Maybe he has heard of it from someone else.


----------



## Flaminius

> I cannot figure out why there is another 「の」 at the end of the first sentence.


This is a casual question marker.


----------



## almostfreebird

Ilmen said:


> アリス：　その人が買うんじゃなかったの？- Wasn't it that that person was the one to buy?
> ボブ：　ううん、先生が買うんだ。- No, it is that teacher is the one to buy.
> Alice: Wasn't that person going to buy? (Expecting that the person would buy)
> Bob: No, the teacher is going to. (Explanatory




This "の" is kind of question tags. (http://encyclopedia.thefreedictionary.com/question+tag)

その人が買うんじゃなかったの？-  It was that that person was the one to buy,wasn't it?

That person was going to buy, wasn't he?

This "の" carries a softer tone.
This "の" doesn't carry a feminine tone at all and is used by both males and females.


その人が買うんじゃなかったの？ sounds casual and soft.
その人が買うんじゃなかったのか？ sounds  casual and carries a masculine tone.
その人が買うんじゃなかったんですか？ sounds polite and formal.


----------



## Ilmen

Okay, thank you for your answers. 
So, if I got it right, that's like the person that say this sentence wanted to explain something with a 「の」 (here as 「ん」) at the same time he query explanation with another 「の」 particle, it isn't?


----------



## almostfreebird

アリス：　その人が買うんじゃなかったの？


I said this "の" is kind of question tags, but it's not really a question tag, it has a feeling of question tag.

That "ん"(substitution of の) has a function to make Japanese version of "that clause":

"その人が買うの" or "その人が買うん" means "that that person is(was) going to buy"

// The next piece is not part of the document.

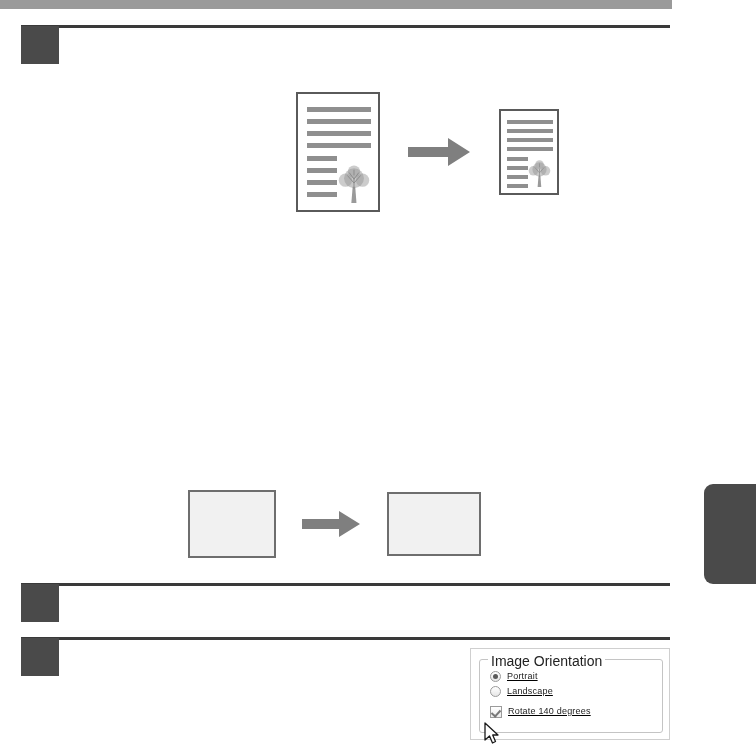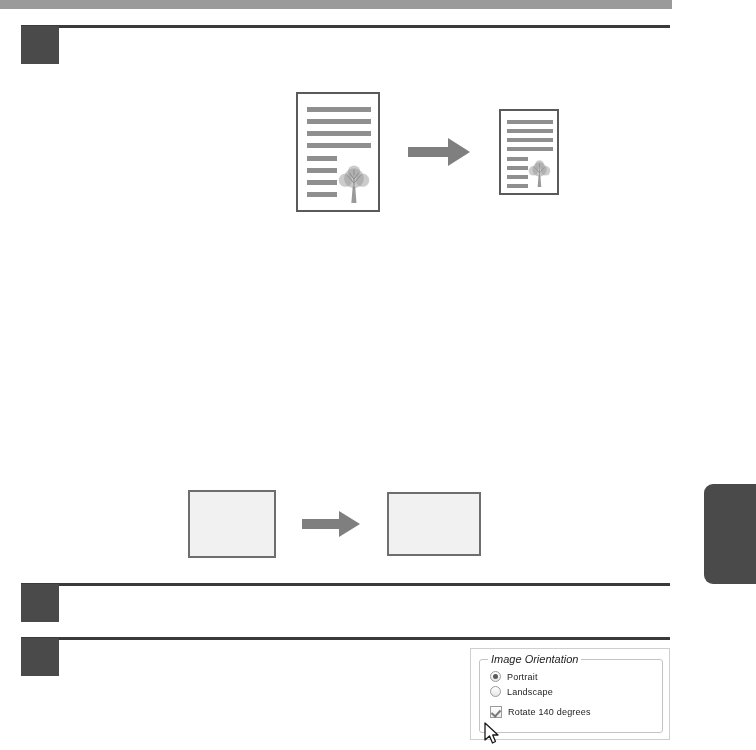"Image Orientation" .groupbox-title { font-size: 11px -> 14px; font-style: italic -> none }
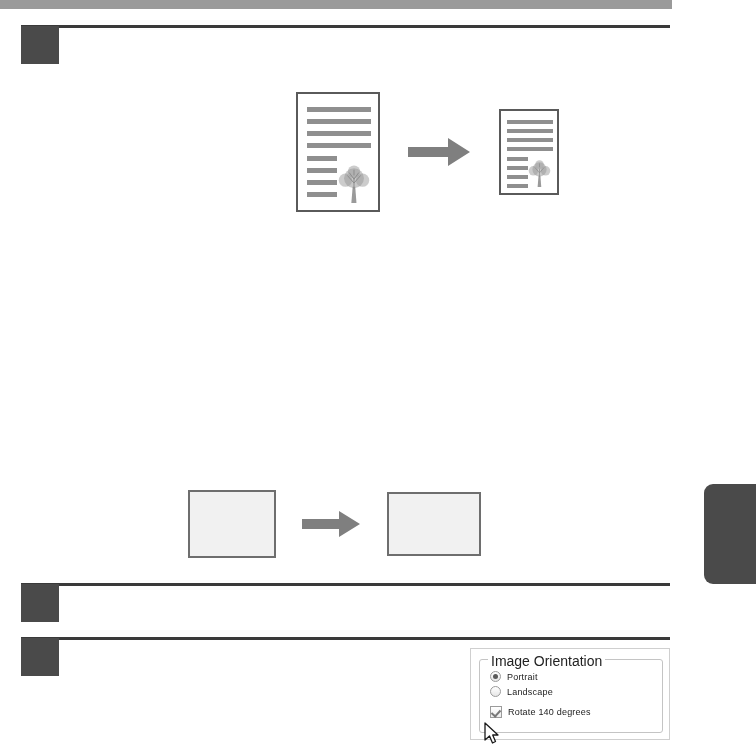"Portrait" .option-row { align-items: center -> none; text-decoration: none -> underline }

"~じゃなかったの？" means "wasn't it~".

So "その人が買うんじゃなかったの？" can be translated as "Wasn't it that that person was going to buy?" literally.
A more natural English translation would be "That person was going to buy, wasn't he?"


----------



## Aoyama

Ce の ressemble un peu au français "hein !/?", comme dans "Ce n'est pas cette personne qui étaient sensée acheter ce truc, hein ?". A bit different from か as a question marker.
見ましたか？/見たの？
分かったか？/分かったかな[ぁ]?/分かったの?


----------



## Ilmen

Well, so, if I understood correctly, I wouln't be too wrong about the subtlety between using "[verb]んじゃなかったの？" or "[verb]わなかったの？" in these four sentences :

その人が買うんじゃなかったの？
Wasn't it that that person was going to buy?
--> Thinking that the person did while asking it.

その人が買うんじゃないの？
Was it that that person was going to buy?
--> Thinking that the person didn't while asking it.

その人が買わなかったの？
Is it that that person wasn't going to buy?
--> Wanting assertion to the fact that the person didn't.

その人が買ったの？
Is it that that person was going to buy?
--> Wanting assertion to the fact that the person did.

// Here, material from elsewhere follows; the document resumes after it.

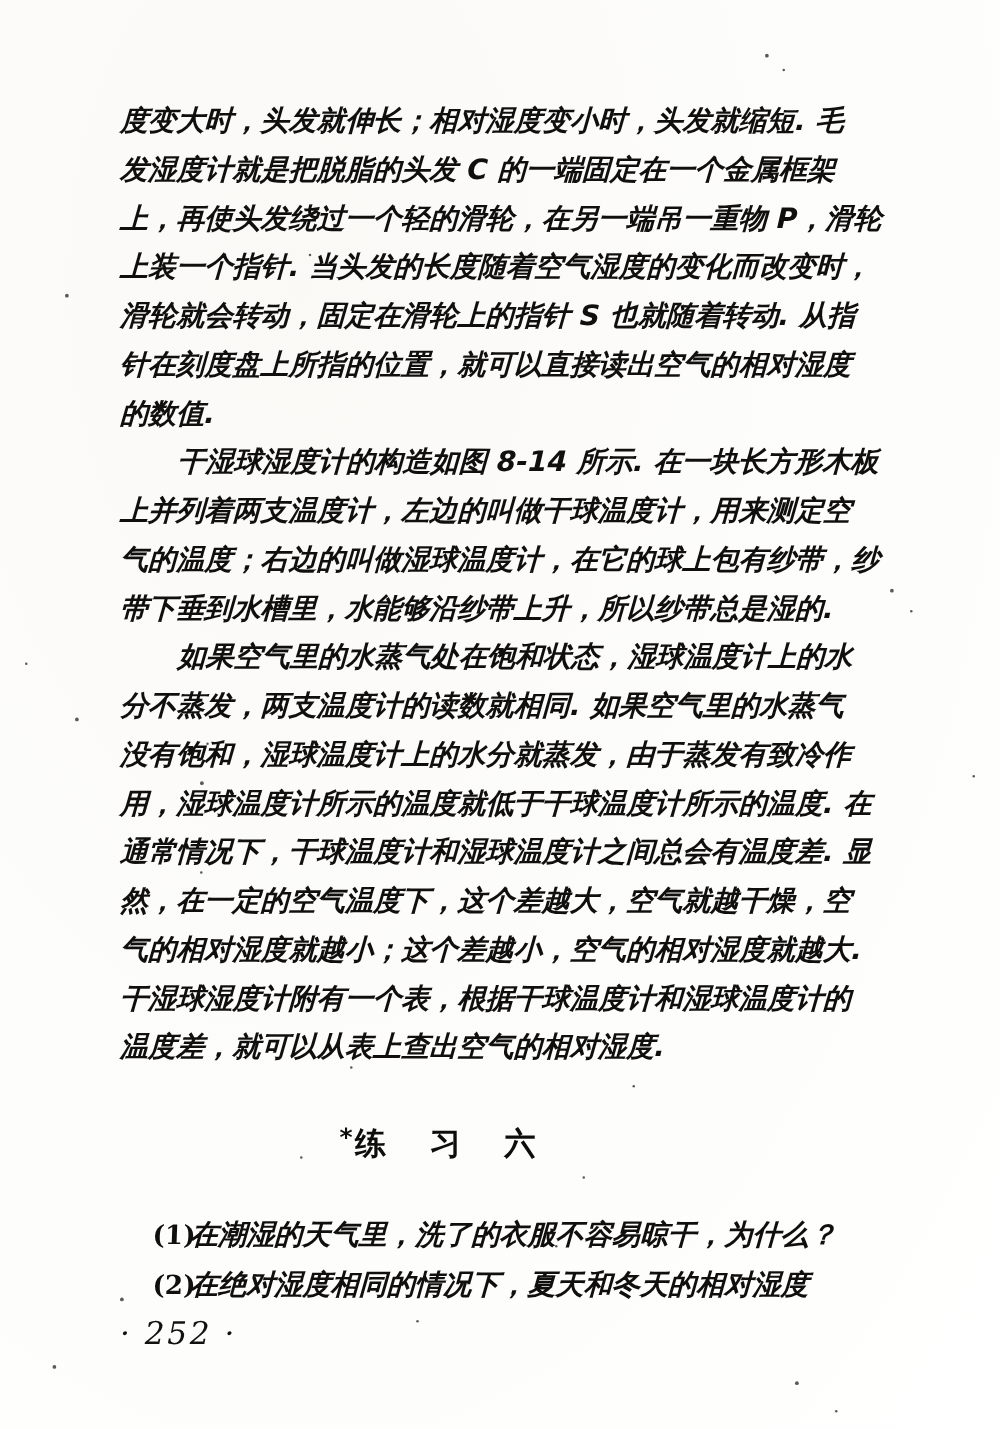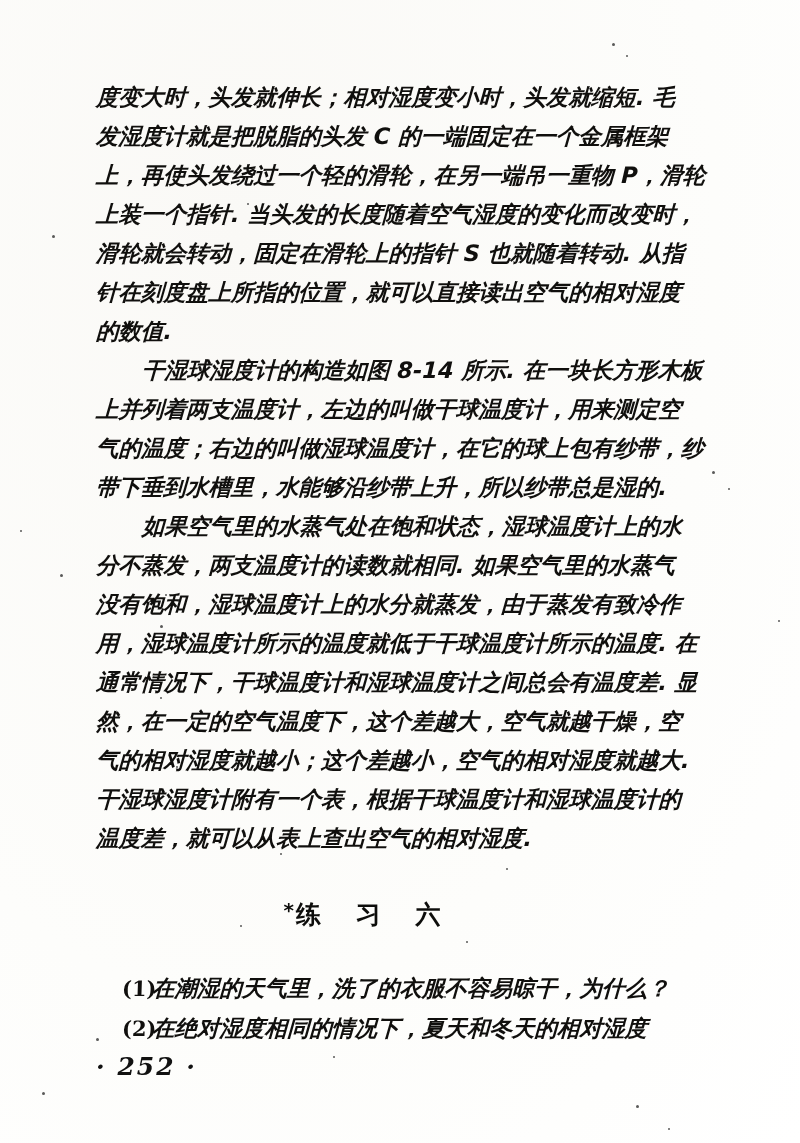"*练 习 六" #exercise-heading { left: 16px -> 4px }
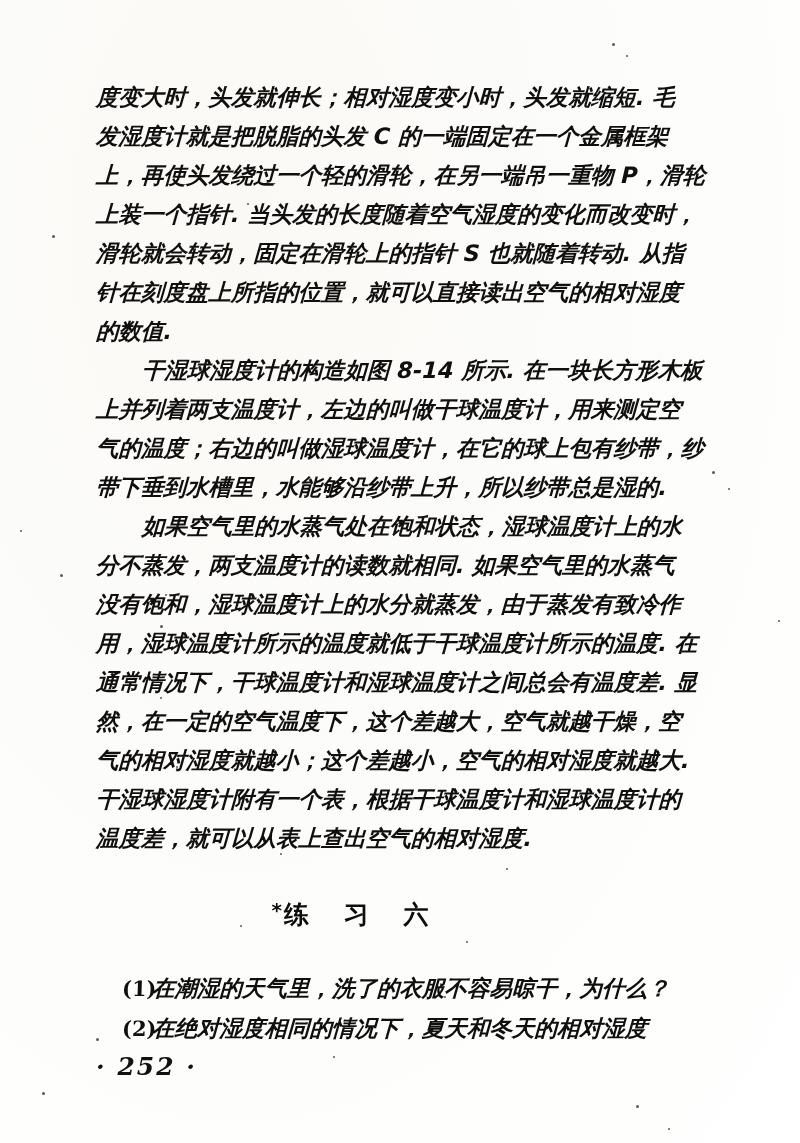"· 252 ·" #folio { font-weight: 700 -> 400 }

Please correct me if I'm wrong. 
宜しくお願いします。


----------



## Aoyama

その人が買うんじゃなかったの？
Wasn't it that person that/who was going to buy [that/this thing]?

その人が買うんじゃないの？
Isn't that person going to buy [it] ?

その人が買わなかったの？
This person didn't buy [it] ?

その人が買ったの？
Did that person buy [it] ?


----------



## almostfreebird

Ilmen said:


> その人が買うんじゃなかったの？
> Wasn't it that that person was going to buy?
> --> Thinking that the person did while asking it.
> 
> その人が買うんじゃないの？
> Was it that that person was going to buy?
> --> Thinking that the person didn't while asking it.
> 
> その人が買わなかったの？
> Is it that that person wasn't going to buy?
> --> Wanting assertion to the fact that the person didn't.
> 
> その人が買ったの？
> Is it that that person was going to buy?
> --> Wanting assertion to the fact that the person did.




その人が買うんじゃなかったの？
Wasn't it that that person was going to buy?
--> Wondering why the person did not while asking it.

その人が買うんじゃないの？
Isn't it that that person is going to buy?
--> Wondering why the person don't while asking it.

その人が買わなかったの？
Was it that that person didn't buy?
--> Asking to make sure that the person didn't.

その人が買ったの？
Was it that that person bought?
--> Asking to make sure that the person did.


----------



## Ilmen

Oh, yes, I made a mistake writing my seconde sentence, I wanted to write 「その人が買うんだったの？」 instead of 「その人が買うんじゃないの？」, but it does no longer matter, this time, I get it! Thank you for clarifying it, now I think I know the difference between 「その人が買わなかったの？」 and 「その人が買うんじゃなかったの？」.

However, I'm still wondering something. The role endossed by the ending "の" is not endossed by the first one (the "ん"), so? 「その人が買うんじゃなかった？」 do not carry such a question tag feeling, although it has a "んじゃ～"?

Thanks you for your answers. ^^


----------